Тёмная сторона света. Бесконечная книга, часть вторая

Андрей Пермяков

Дорога прекрасна и не зря похожа на удава. Она незаметно съедает свою жертву. Или гипнотизирует. Человек может потерять и вновь обрести несколько миллионов, найти и потерять любовь, а видеть перед собою будет только дорогу. Потом она закончится, человек подумает о потерях, загрустит, решит всё исправить. Но дальше – начнётся новая дорога. Книга из серии проекта «Том писателей» (Вологодское отделение Союза российских писателей).

Оглавление

Остановка в пустыне

Платформа Бараново оказалась дачной, летней такой. Там добровольно в феврале никто не выходит, а на будке нету даже расписания. Темно уже. До самого утра темней не станет. Потопал к огонькам и фонарям. Огоньки по мере приближения сделались маленькой деревней, а фонари — большим дачным посёлком с глухими металлическими заборами высотою пять метров.

Занятный пейзаж: лампочки горят, а ни одной живой души и окна тёмные. Получается компьютерная игрушка про апокалипсис. До места невольной высадки теперь было с полкилометра. Я забоялся. А тут ещё пришла немалая собака. К бродячим псам я испытываю смешанное чувство — аккурат между страхом и ненавистью. Реально, ничего больше. Удивительно глупые твари. С человеком, даже с очень плохим, можно немного говорить, а эта разве тебе ответит? Псина стала со мной играть, время от времени прихватывая за ботинок. Я ее увещевал, отступая обратно к электричкинской остановке. Метров за двести от перрона тварь отстала. Навстречу шёл мужик, толстый даже в сравнении со мной:

— Здравствуйте. Я вот тут по ошибке вышел. Как мне теперь уехать?

— А никак теперь. Только идти пешком по путям до Ревякино. Это близко, меньше километра, если летом.

— Ага. Спасибо.

Пошел. Видимо дядька попутал темы «меньше километра» и «меньше часа ходьбы». Находись на моем месте кто-нибудь смелый, например, Ваня Козлов, ему б всё казалось в радость, а я шел и собак боялся. И поездов тоже. Долго было тихо, а потом вперёд меня к станции Ревякино прогрохотал скорый Москва — Баку с очень красивыми шторами в мелкую клетку. От движения воздуха, сделанного поездом, напоперёк рельсовых путей ещё долго летели белые дракончики. Зачем-то было нетемно. Откуда зимой берётся свет — вообще загадка. Луны вот точно не видел. При Луне куда страшнее. Те, кто появляются, когда она полная, гораздо хуже собак.

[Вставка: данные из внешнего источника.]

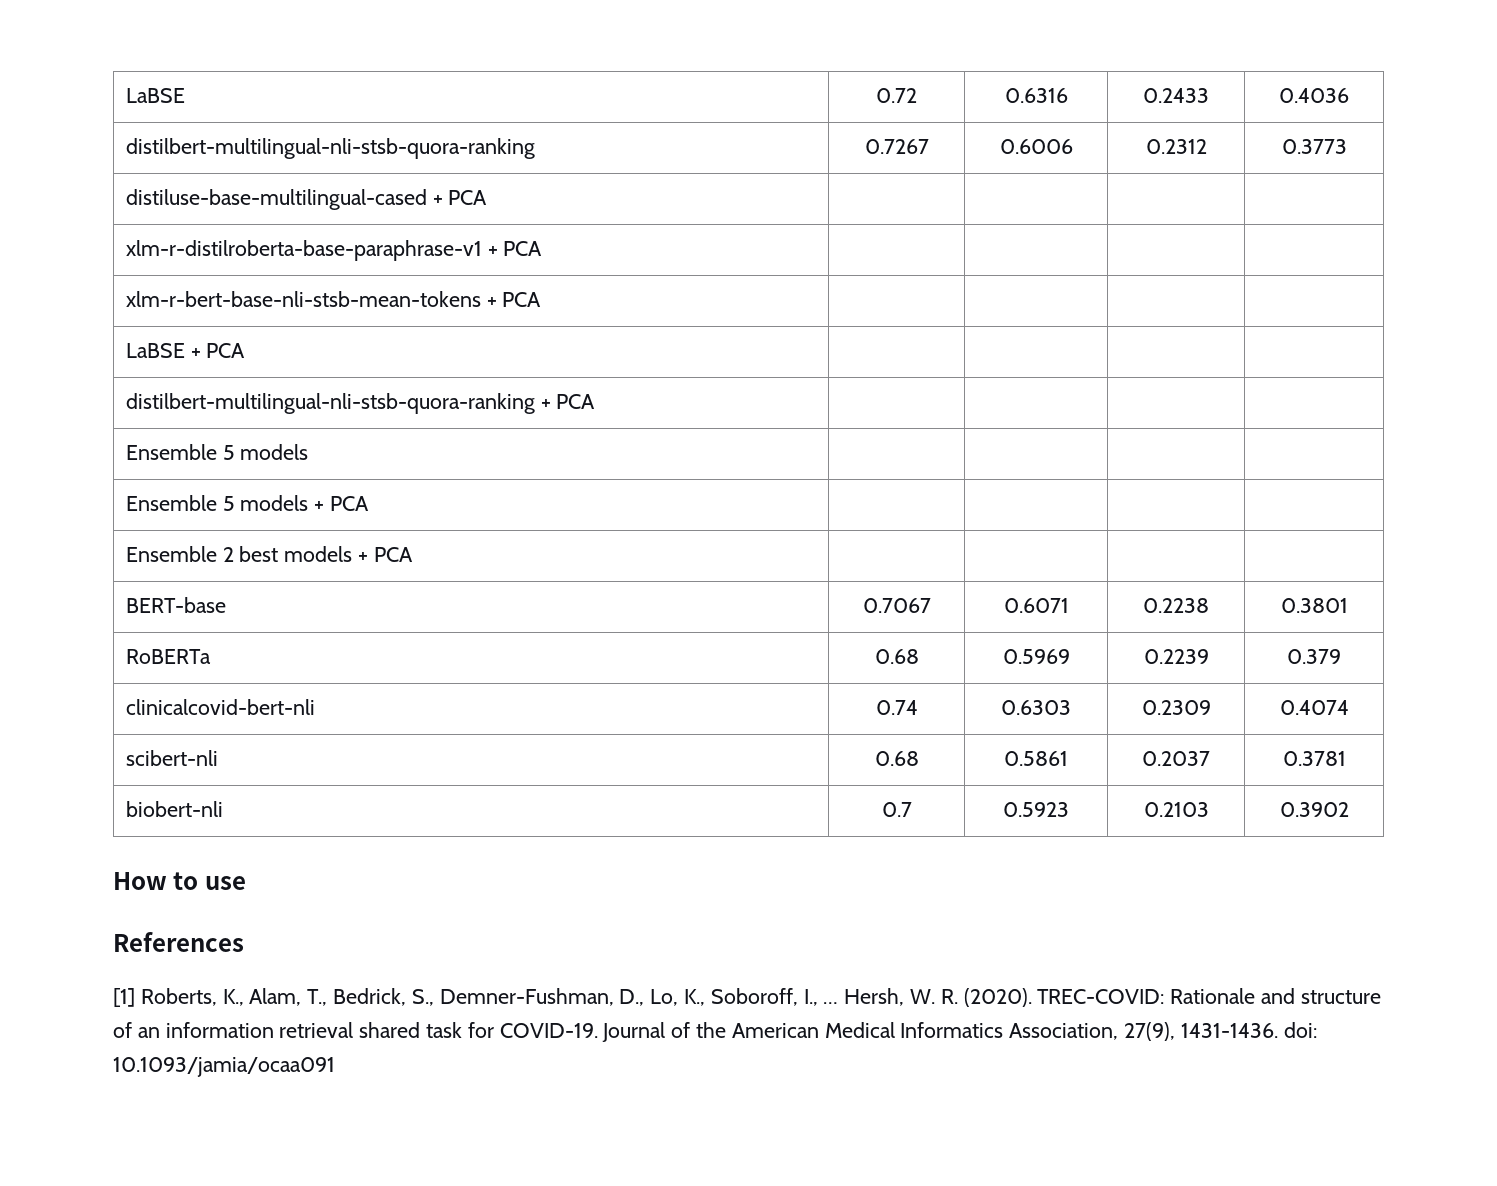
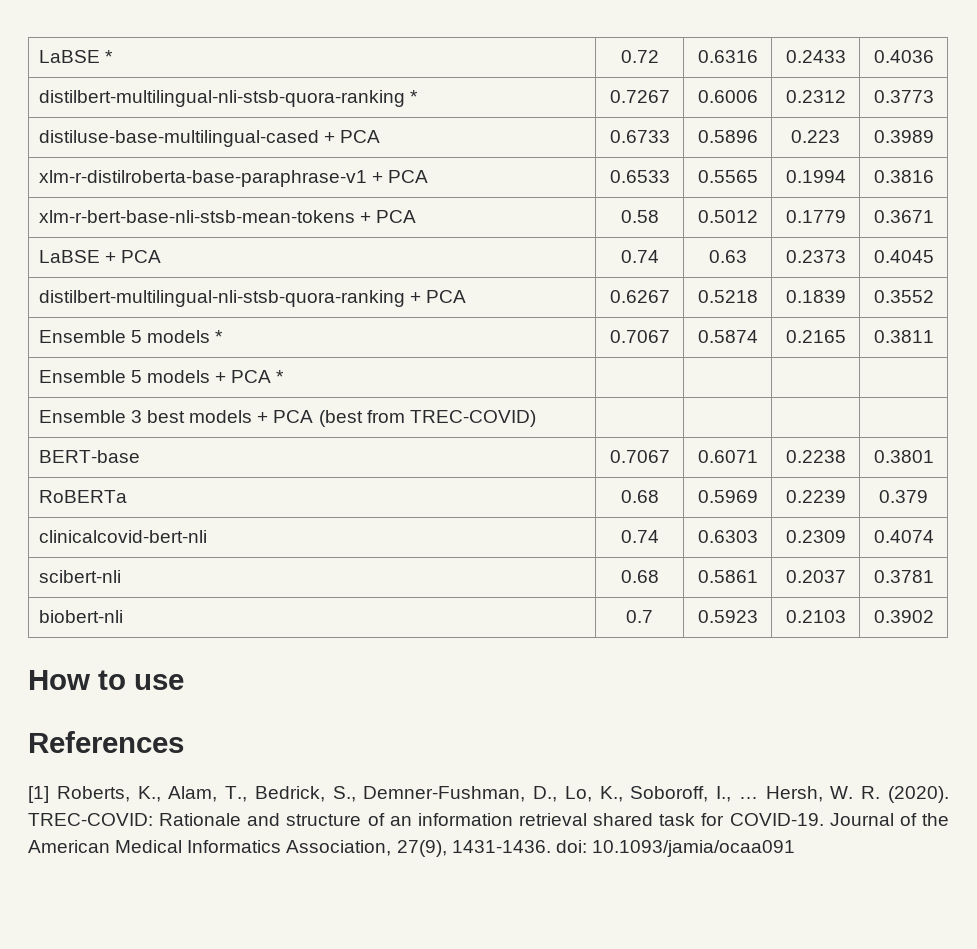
[125,88,185,103] LaBSE -> [38,50,113,63] LaBSE *
(535, 148) none -> [409,90,418,103] *
(488, 197) | | | -> [609,130,670,143] [697,130,758,143] [791,130,840,143] [873,130,934,143] 0.6733 | 0.5896 | 0.223 | 0.3989
(543, 248) | | | -> [609,170,670,183] [697,170,758,183] [785,170,846,183] [873,170,934,183] 0.6533 | 0.5565 | 0.1994 | 0.3816
(542, 299) | | | -> [620,210,659,223] [697,210,758,223] [785,210,846,223] [873,210,934,223] 0.58 | 0.5012 | 0.1779 | 0.3671
(246, 350) | | | -> [620,250,659,263] [708,250,747,263] [785,250,846,263] [873,250,934,263] 0.74 | 0.63 | 0.2373 | 0.4045
[125,444,309,460] [125,495,370,511] [125,546,234,562] | | | // Ensemble 5 models | | | | // Ensemble 5 models + PCA | | | | // Ensemble 2 -> [609,290,670,303] [697,290,758,303] [785,290,846,303] [873,290,934,303] [38,330,224,343] [609,330,670,343] [697,330,758,343] [785,330,846,343] [873,330,934,343] [38,370,285,383] [38,410,142,423] 0.6267 | 0.5218 | 0.1839 | 0.3552 // Ensemble 5 models * | 0.7067 | 0.5874 | 0.2165 | 0.3811 // Ensemble 5 models + PCA * | | | | // Ensemble 3
(413, 554) none -> [318,410,536,427] (best from TREC-COVID)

Очень давно я в них боялся верить, а потом знакомый священник всё объяснил. Верить в плохо изученных существ можно, им поклоняться только нельзя. Так в Символе Веры сказано. Я вот не поклоняюсь. Порою говорю с лесом — и ладно. Но одно дело лес, а другое — те, кто приходят при Луне. С ними разве поговоришь? Фонарей сначала тоже не было, а затем они появились далеко впереди. Там, значит, уже Ревякино.

О собаках и других неприятностях думать не хотелось — хотелось думать о книжках. Вообще, я сначала про кондукторшу эту подумал: ей, наверное, скучно очень жить, раз она вот так развлекается. Значит, работа унылая. А людей, у кого унылая работа, следует жалеть. Больше решил в электричках бесплатно не ездить. Игра — это когда всем весело, а тут получилось мне весело, а тётке — грустно.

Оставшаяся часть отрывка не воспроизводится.